REVIEW: Chichester's South Pacific: brave, bold and brilliant
South Pacific, Chichester Festival Theatre, until September 5.
Is this the most significant production in Chichester Festival Theatre’s history? It certainly feels that way.
Twice I have covered come-back shows as the CFT has stumbled back from the brink of bankruptcy long years ago.
But this feels even more special, a confident, resurgent theatre reasserting itself after a global pandemic which has floored us all.
So let’s pray that South Pacific doesn’t prove a hostage to fortune. Who knows whether Covid isn’t ultimately going to have the final word this time round as well.
But for the moment – and long may that moment last – this is the CFT at its best, finally delivering the production which CFT artistic director Daniel Evans clung to amid the wreckage of last year, delivering it now as the confident statement he’d longed for.
It might still feel as if we are on a knife edge, but Chichester Festival Theatre is back. Powerfully, poignantly and brilliantly back.
And encouragingly it really didn’t take long until it seemed as if watching a massive musical in the company of hundreds of people was, once again, the most natural thing in the world.
And what a production it is, with a huge amount to relish, director Daniel Evans masterminding the most sumptuous pictures on a set which is surprisingly simple. The big, big numbers hit you exactly how you’d hope they would, the familiarity of the great classics actually adding to their impact after so long away.
But maybe the real treasure in the show is Gina Beck’s wonderfully-expressive performance as Nellie Forbush, the navy nurse from Arkansas intent on adventure and falling head over heels in a love she’s not sure she can trust – for all the wrong reasons.
Beck (clearly flourishing in her pregnancy) makes Nellie’s shock at her shock discovery shocking in itself – chilling in fact in a week in which we’ve seen abysmal abuse on the back of a few missed penalties.
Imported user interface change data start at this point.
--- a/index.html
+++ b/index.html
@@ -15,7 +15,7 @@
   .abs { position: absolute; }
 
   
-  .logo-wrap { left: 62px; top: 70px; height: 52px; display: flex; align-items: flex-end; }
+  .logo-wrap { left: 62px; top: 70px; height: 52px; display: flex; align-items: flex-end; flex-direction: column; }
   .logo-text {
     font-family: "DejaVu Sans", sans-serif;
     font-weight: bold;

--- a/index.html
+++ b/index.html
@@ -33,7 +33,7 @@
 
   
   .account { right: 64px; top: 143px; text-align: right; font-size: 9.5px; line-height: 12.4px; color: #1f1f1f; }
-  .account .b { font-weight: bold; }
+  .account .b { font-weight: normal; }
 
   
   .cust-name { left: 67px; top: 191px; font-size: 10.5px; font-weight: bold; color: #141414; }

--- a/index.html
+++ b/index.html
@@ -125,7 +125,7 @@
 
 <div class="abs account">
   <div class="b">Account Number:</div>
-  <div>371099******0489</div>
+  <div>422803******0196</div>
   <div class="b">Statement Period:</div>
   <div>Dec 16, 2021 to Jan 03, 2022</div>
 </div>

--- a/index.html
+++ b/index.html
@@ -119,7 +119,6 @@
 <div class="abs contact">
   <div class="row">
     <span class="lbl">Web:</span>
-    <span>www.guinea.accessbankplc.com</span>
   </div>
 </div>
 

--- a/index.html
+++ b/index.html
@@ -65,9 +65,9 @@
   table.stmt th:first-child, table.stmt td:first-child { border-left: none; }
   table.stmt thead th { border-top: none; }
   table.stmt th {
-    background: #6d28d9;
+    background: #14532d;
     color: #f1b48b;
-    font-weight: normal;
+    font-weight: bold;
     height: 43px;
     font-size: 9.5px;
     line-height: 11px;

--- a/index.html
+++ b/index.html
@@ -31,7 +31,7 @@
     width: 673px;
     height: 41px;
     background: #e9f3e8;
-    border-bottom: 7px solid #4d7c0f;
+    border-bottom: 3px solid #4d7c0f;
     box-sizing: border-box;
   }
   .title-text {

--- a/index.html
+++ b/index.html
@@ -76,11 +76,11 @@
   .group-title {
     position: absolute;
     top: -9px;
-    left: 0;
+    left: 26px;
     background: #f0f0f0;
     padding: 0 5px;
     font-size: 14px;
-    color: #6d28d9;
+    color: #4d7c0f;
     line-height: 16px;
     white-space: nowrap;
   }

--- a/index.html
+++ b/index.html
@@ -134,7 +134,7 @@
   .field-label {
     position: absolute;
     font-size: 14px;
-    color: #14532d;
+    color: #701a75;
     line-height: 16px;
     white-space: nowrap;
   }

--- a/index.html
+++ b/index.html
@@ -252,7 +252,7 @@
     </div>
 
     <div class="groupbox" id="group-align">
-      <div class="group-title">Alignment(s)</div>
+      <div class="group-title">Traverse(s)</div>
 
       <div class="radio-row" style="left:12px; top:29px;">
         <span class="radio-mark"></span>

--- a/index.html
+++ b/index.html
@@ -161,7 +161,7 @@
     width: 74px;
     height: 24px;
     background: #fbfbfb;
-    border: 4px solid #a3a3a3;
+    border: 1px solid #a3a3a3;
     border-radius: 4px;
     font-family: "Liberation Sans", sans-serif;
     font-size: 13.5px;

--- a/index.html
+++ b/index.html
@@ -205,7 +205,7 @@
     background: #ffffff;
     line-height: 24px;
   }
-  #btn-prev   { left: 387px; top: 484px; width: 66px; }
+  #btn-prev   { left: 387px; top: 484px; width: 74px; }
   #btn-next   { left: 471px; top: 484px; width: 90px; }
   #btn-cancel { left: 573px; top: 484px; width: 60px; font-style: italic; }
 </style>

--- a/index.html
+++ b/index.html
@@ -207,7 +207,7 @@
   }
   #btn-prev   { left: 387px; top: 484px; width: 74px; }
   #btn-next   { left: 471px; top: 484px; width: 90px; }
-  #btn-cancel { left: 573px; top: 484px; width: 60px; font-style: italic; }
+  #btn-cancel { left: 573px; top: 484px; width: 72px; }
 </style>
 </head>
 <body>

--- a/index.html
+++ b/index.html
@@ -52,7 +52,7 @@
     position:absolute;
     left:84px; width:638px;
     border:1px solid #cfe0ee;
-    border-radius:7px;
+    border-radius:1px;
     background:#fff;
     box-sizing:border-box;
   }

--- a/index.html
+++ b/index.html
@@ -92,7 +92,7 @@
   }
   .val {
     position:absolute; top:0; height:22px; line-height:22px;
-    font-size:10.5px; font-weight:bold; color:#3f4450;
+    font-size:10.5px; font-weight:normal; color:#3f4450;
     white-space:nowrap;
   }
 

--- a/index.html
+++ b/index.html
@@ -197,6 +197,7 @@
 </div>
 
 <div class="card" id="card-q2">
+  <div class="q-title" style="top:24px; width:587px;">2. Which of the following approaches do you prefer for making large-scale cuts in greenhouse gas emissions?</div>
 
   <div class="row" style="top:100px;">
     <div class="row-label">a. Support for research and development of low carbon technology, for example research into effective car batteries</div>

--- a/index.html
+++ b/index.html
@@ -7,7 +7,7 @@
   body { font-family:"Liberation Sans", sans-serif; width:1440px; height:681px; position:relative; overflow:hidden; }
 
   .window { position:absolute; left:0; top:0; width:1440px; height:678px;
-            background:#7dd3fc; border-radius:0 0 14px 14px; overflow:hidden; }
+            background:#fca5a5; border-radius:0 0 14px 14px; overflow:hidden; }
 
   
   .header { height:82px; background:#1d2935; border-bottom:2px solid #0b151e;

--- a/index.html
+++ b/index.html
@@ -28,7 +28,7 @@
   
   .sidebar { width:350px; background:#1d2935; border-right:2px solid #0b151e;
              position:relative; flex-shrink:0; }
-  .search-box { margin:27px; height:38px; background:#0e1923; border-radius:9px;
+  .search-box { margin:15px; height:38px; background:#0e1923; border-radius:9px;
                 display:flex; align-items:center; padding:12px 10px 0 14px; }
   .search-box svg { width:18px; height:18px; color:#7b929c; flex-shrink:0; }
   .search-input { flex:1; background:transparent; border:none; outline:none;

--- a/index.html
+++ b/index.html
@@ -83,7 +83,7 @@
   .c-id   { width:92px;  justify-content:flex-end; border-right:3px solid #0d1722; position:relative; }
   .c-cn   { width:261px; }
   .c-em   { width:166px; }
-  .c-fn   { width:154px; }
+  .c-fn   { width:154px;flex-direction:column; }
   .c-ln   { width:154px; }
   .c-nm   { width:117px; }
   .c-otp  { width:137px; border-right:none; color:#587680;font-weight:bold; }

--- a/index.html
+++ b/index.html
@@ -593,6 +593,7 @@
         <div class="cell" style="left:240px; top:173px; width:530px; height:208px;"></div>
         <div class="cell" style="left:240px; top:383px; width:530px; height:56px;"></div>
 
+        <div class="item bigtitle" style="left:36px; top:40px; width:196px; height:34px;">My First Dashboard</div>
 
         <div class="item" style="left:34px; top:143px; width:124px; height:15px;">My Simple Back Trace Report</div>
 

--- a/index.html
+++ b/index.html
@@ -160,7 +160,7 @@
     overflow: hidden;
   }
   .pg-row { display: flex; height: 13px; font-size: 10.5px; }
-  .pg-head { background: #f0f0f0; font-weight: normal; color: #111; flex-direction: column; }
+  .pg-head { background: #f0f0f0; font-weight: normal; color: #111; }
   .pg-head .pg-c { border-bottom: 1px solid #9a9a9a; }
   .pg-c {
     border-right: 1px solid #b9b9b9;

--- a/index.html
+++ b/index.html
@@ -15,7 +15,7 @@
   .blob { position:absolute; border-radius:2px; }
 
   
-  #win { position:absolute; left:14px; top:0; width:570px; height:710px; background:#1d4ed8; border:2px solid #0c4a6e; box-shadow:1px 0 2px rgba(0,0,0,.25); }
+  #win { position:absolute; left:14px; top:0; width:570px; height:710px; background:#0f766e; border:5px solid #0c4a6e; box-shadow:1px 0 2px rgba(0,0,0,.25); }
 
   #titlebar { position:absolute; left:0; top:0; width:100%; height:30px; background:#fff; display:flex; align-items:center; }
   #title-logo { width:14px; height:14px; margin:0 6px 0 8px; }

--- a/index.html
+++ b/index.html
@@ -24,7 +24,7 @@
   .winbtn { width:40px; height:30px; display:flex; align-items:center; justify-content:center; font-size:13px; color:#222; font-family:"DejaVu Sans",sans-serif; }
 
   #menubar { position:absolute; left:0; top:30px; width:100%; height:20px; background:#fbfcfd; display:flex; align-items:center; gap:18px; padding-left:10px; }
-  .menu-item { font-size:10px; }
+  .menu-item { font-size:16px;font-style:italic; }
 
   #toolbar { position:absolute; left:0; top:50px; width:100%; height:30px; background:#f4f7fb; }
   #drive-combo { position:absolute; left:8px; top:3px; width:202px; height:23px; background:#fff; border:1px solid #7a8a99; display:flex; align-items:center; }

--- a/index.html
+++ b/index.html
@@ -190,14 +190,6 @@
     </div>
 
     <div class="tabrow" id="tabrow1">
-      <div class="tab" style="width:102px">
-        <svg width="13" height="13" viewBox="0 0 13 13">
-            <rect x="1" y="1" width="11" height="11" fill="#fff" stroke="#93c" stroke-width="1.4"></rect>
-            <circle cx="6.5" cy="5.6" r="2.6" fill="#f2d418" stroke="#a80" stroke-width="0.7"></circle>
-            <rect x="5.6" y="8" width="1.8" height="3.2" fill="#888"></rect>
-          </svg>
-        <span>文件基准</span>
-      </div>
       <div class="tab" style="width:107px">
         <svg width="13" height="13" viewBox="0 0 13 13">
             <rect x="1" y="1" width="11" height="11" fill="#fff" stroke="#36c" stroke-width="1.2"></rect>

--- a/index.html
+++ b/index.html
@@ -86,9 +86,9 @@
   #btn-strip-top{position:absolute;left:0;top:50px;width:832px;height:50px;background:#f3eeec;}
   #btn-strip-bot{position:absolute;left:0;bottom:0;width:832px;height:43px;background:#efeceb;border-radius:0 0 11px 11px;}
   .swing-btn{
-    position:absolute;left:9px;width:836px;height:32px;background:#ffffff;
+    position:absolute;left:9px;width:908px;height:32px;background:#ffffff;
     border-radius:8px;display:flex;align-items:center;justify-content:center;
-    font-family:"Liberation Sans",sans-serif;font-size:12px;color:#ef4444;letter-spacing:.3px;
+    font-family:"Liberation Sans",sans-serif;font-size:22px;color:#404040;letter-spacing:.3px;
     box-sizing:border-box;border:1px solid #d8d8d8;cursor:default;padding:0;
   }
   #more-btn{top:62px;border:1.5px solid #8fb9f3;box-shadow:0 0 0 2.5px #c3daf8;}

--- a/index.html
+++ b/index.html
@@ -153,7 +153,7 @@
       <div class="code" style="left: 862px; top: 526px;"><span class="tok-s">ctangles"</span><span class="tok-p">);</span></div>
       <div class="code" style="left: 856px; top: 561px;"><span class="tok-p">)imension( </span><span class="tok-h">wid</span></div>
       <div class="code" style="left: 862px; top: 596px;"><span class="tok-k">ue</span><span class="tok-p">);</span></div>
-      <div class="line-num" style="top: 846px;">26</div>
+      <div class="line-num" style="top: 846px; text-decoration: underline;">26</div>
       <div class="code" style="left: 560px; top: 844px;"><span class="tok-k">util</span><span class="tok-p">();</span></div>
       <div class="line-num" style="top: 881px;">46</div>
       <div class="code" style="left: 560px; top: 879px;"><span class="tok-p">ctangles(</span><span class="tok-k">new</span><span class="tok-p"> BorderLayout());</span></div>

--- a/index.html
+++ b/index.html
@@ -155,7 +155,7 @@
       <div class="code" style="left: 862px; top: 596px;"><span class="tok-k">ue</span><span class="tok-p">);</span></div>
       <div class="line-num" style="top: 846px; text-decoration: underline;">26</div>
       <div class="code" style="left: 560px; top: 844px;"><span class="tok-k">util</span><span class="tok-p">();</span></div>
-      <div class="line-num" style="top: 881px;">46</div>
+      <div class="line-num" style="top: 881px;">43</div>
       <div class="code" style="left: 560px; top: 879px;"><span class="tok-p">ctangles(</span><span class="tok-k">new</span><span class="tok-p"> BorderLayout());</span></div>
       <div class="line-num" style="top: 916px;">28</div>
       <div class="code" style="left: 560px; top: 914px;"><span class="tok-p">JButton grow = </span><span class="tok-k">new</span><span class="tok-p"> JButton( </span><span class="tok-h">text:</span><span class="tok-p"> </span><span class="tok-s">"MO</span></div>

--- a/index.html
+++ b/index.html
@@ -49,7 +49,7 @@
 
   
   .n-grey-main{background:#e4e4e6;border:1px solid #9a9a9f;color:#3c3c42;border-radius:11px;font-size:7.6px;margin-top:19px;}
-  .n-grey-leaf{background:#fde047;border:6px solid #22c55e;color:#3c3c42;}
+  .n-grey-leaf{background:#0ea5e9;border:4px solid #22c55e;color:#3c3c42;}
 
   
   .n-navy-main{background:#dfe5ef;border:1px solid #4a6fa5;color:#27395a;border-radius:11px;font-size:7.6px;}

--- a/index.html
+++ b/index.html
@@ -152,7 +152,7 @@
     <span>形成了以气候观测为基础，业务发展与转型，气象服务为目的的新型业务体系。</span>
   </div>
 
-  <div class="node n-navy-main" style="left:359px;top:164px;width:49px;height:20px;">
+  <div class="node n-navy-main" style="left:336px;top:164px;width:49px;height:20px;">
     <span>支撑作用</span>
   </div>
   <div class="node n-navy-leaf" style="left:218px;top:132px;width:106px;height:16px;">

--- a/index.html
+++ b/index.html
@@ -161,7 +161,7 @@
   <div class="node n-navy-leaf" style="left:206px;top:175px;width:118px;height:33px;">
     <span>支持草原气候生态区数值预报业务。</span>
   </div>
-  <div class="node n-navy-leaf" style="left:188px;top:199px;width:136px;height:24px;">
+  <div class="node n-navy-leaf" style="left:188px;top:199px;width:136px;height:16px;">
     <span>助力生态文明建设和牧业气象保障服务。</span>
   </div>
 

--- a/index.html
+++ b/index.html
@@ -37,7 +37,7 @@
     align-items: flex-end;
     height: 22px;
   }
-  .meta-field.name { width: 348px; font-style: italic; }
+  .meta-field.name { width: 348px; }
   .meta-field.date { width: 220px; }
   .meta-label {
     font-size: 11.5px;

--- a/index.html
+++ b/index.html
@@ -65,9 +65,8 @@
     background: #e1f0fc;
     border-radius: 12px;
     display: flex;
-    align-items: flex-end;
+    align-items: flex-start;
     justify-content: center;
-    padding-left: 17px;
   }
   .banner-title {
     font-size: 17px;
Emile and Cable (Julian Ovenden and Rob Houchen) combine powerfully to tell us that racism is something that has to be taught (and therefore can be avoided). If only that were true. The ghastly aftermath of the Euros final makes such thinking seem decidedly wishful.
And that’s another of the great attractions of the show: it’s most definitely a show with something to say, and it is said brilliantly and provocatively across the cast.
Ovenden captures perfectly Emile’s mystery as the man with the dodgy past; Keir Charles is great fun as the chancer Luther finding ways to survive; and Houchen’s Cable combines decency with courage.
Elsewhere there are certainly subplots which really don’t sit easily in 2021. In some ways, it’s a musical far easier to admire than to like.
But you’ve got to love the spirit with which Daniel Evans delivers it, bold, brave and beautiful.